[EXTRACTED INFORMATION — start]
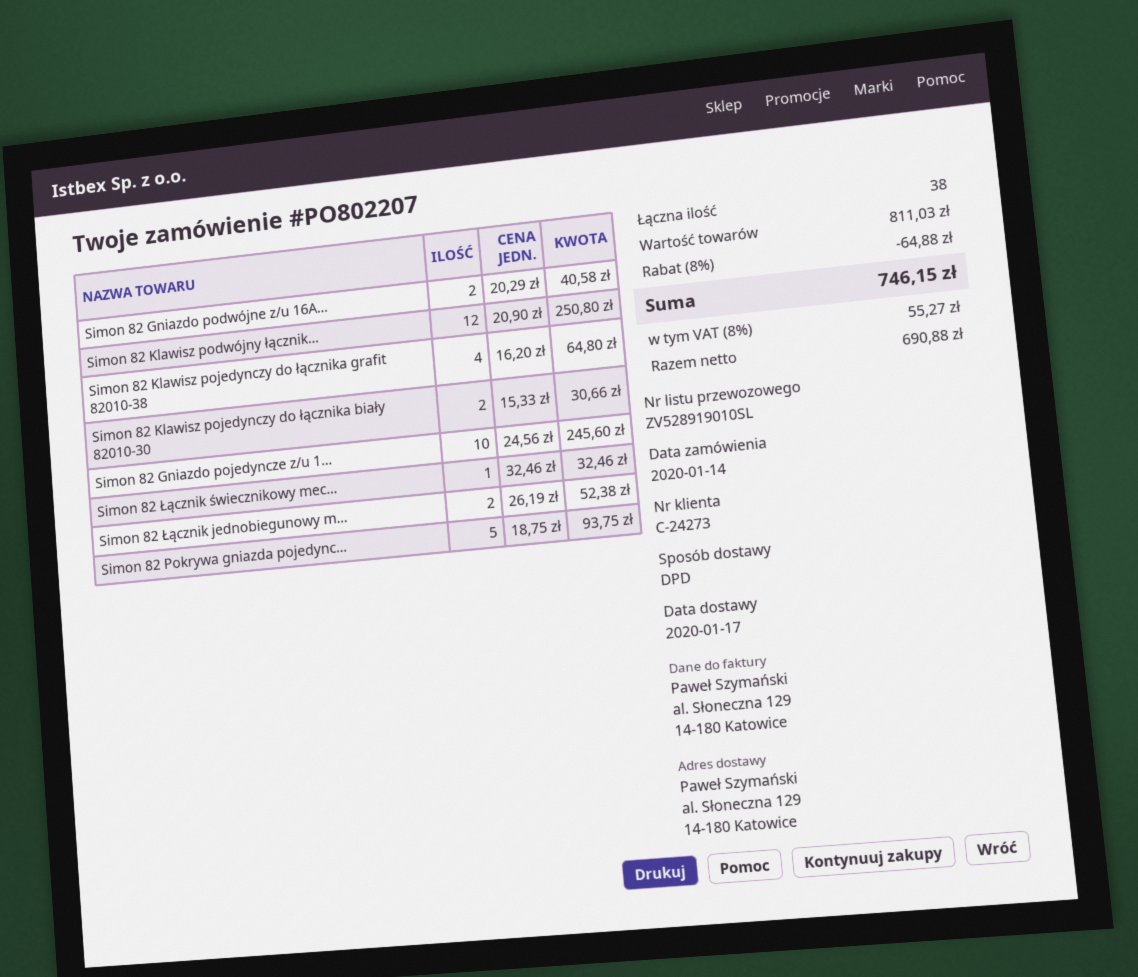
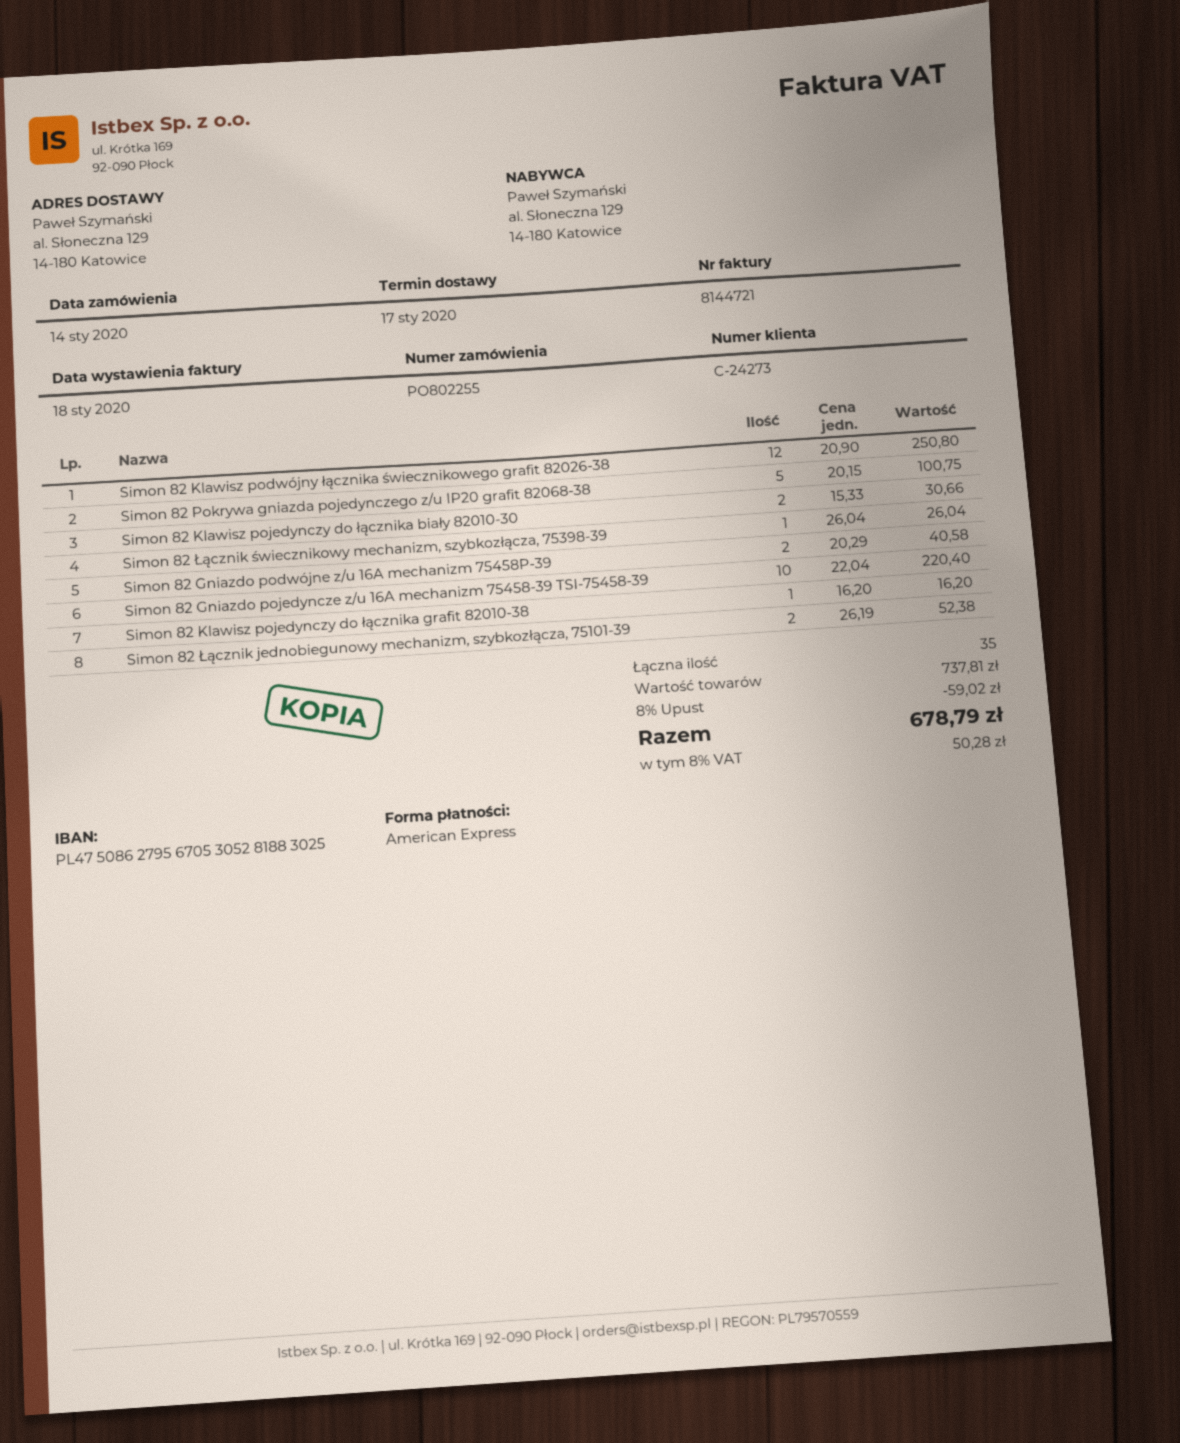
order number: PO802207 -> PO802255
Simon 82 Klawisz pojedynczy do łącznika grafit 82010-38: 4 x 16.20 = 64.80 -> 1 x 16.20 = 16.20
Simon 82 Gniazdo pojedyncze z/u 1...: 10 x 24.56 = 245.60 -> 10 x 22.04 = 220.40
Simon 82 Łącznik świecznikowy mec...: 1 x 32.46 = 32.46 -> 1 x 26.04 = 26.04
Simon 82 Pokrywa gniazda pojedync...: 5 x 18.75 = 93.75 -> 5 x 20.15 = 100.75
total quantity: 38 -> 35
subtotal: 811.03 -> 737.81
discount: 8% = 64.88 -> 8% = 59.02
tax: 8% = 55.27 -> 8% = 50.28
total: 746.15 -> 678.79

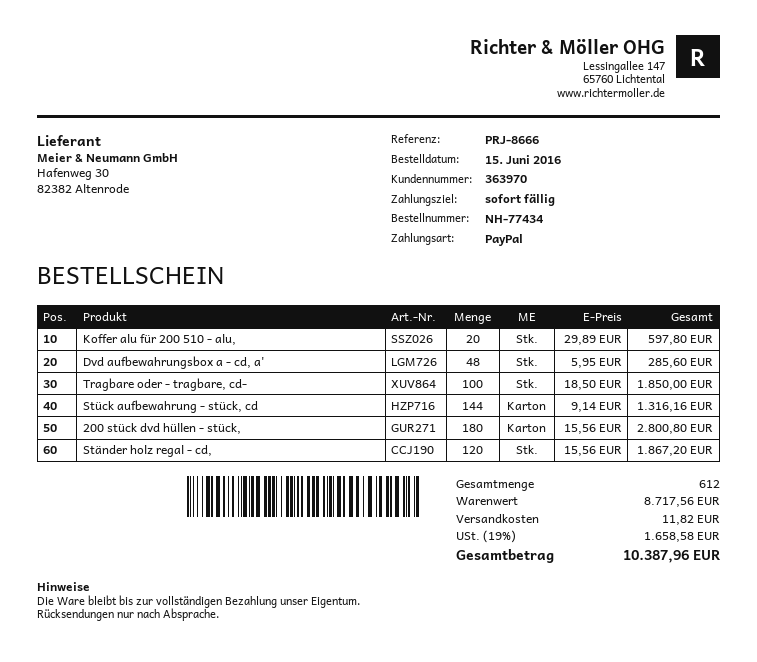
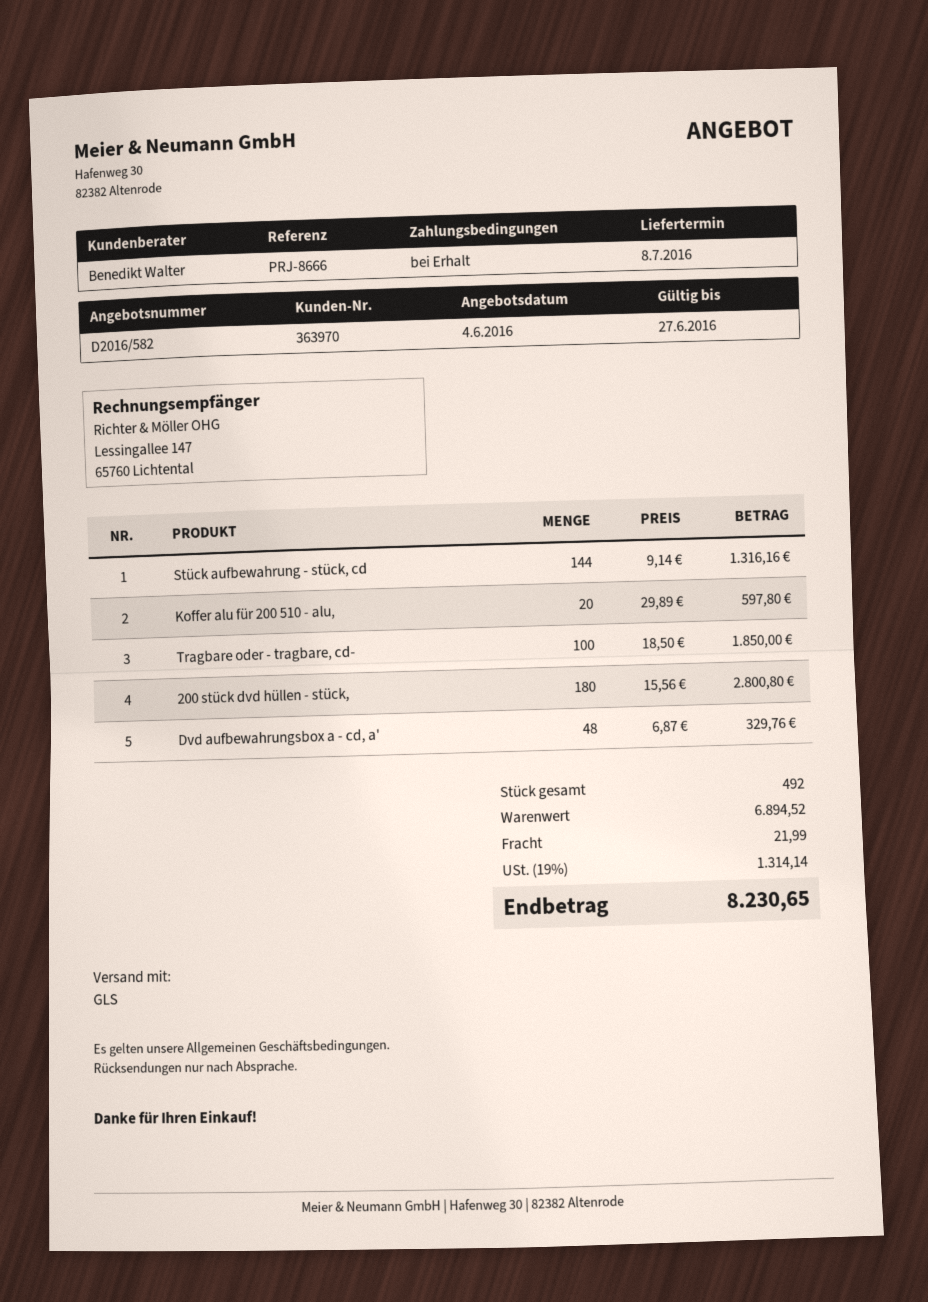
Dvd aufbewahrungsbox a - cd, a': 48 x 5.95 = 285.60 -> 48 x 6.87 = 329.76
Ständer holz regal - cd,: 120 x 15.56 = 1867.20 -> none
total quantity: 612 -> 492
subtotal: 8717.56 -> 6894.52
shipping: 11.82 -> 21.99
tax: 19% = 1658.58 -> 19% = 1314.14
total: 10387.96 -> 8230.65

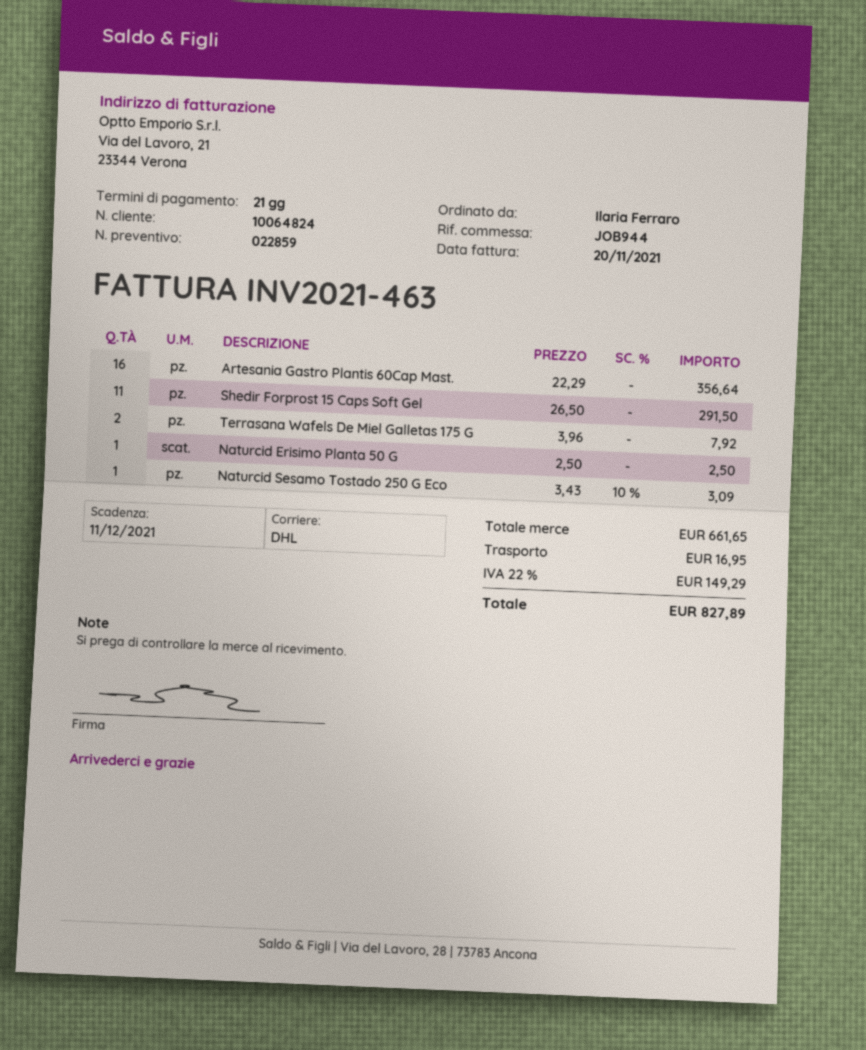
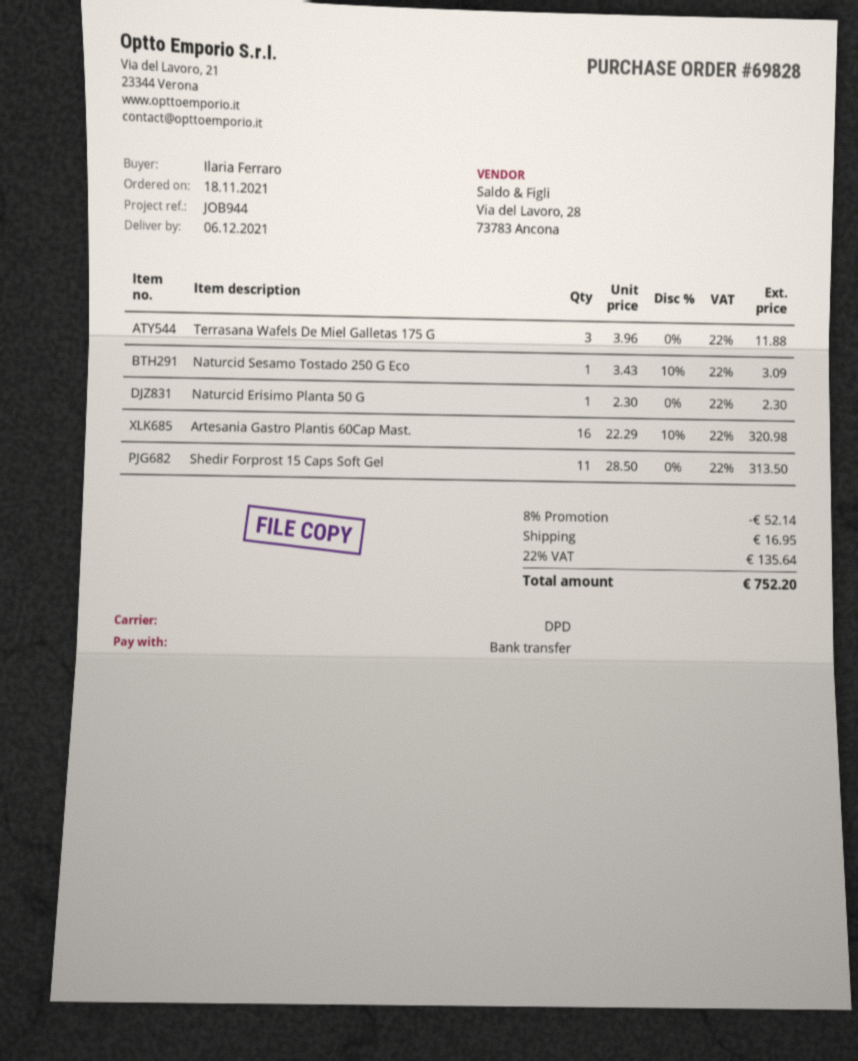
shipping method: DHL -> DPD
Artesania Gastro Plantis 60Cap Mast.: 16 x 22.29 = 356.64 -> 16 x 22.29 - 10% = 320.98
Shedir Forprost 15 Caps Soft Gel: 11 x 26.50 = 291.50 -> 11 x 28.50 = 313.50
Terrasana Wafels De Miel Galletas 175 G: 2 x 3.96 = 7.92 -> 3 x 3.96 = 11.88
Naturcid Erisimo Planta 50 G: 1 x 2.50 = 2.50 -> 1 x 2.30 = 2.30
discount: none -> 8% = 52.14
tax: 22% = 149.29 -> 22% = 135.64
total: 827.89 -> 752.20

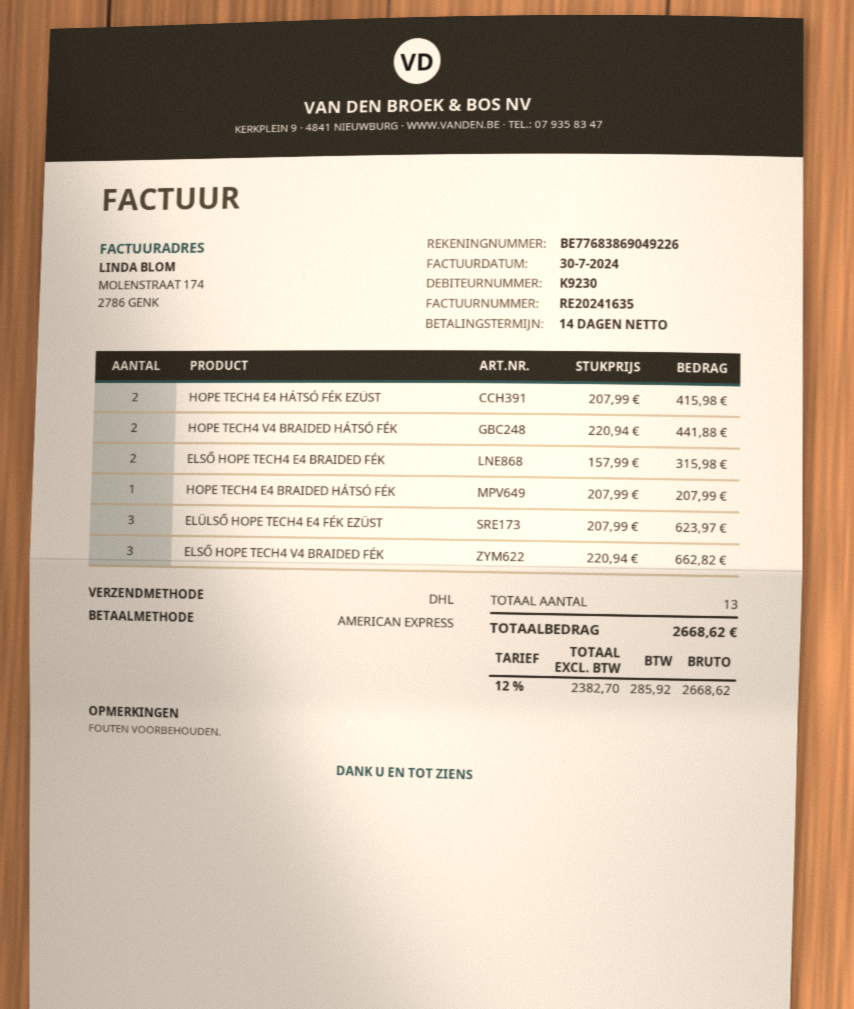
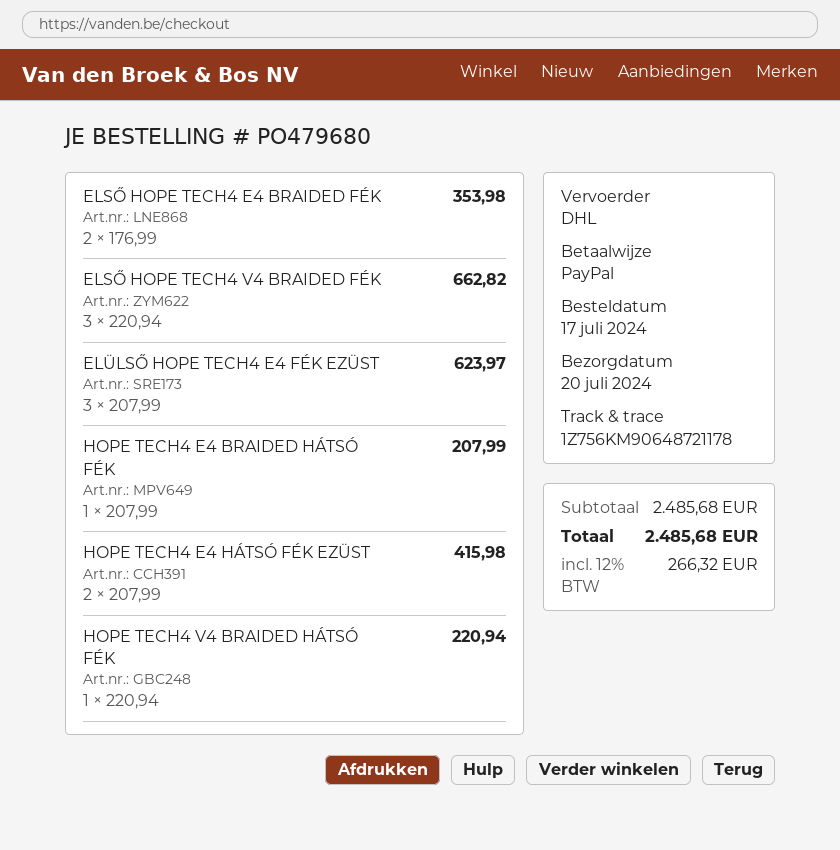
payment method: American Express -> PayPal
HOPE TECH4 V4 BRAIDED HÁTSÓ FÉK: 2 x 220.94 = 441.88 -> 1 x 220.94 = 220.94
ELSŐ HOPE TECH4 E4 BRAIDED FÉK: 2 x 157.99 = 315.98 -> 2 x 176.99 = 353.98
tax: 12% = 285.92 -> 12% = 266.32
total: 2668.62 -> 2485.68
[EXTRACTED INFORMATION — finish]
> [WHAT THE TASK REQUIRES] Begin at the line in the entries above that has "total: 746.15 -> 678.79", stop after the line that has "shipping method: DHL -> DPD", and output exactly those lines without pictures.

> [RESULT FOR THIS EXERCISE]
total: 746.15 -> 678.79

Dvd aufbewahrungsbox a - cd, a': 48 x 5.95 = 285.60 -> 48 x 6.87 = 329.76
Ständer holz regal - cd,: 120 x 15.56 = 1867.20 -> none
total quantity: 612 -> 492
subtotal: 8717.56 -> 6894.52
shipping: 11.82 -> 21.99
tax: 19% = 1658.58 -> 19% = 1314.14
total: 10387.96 -> 8230.65

shipping method: DHL -> DPD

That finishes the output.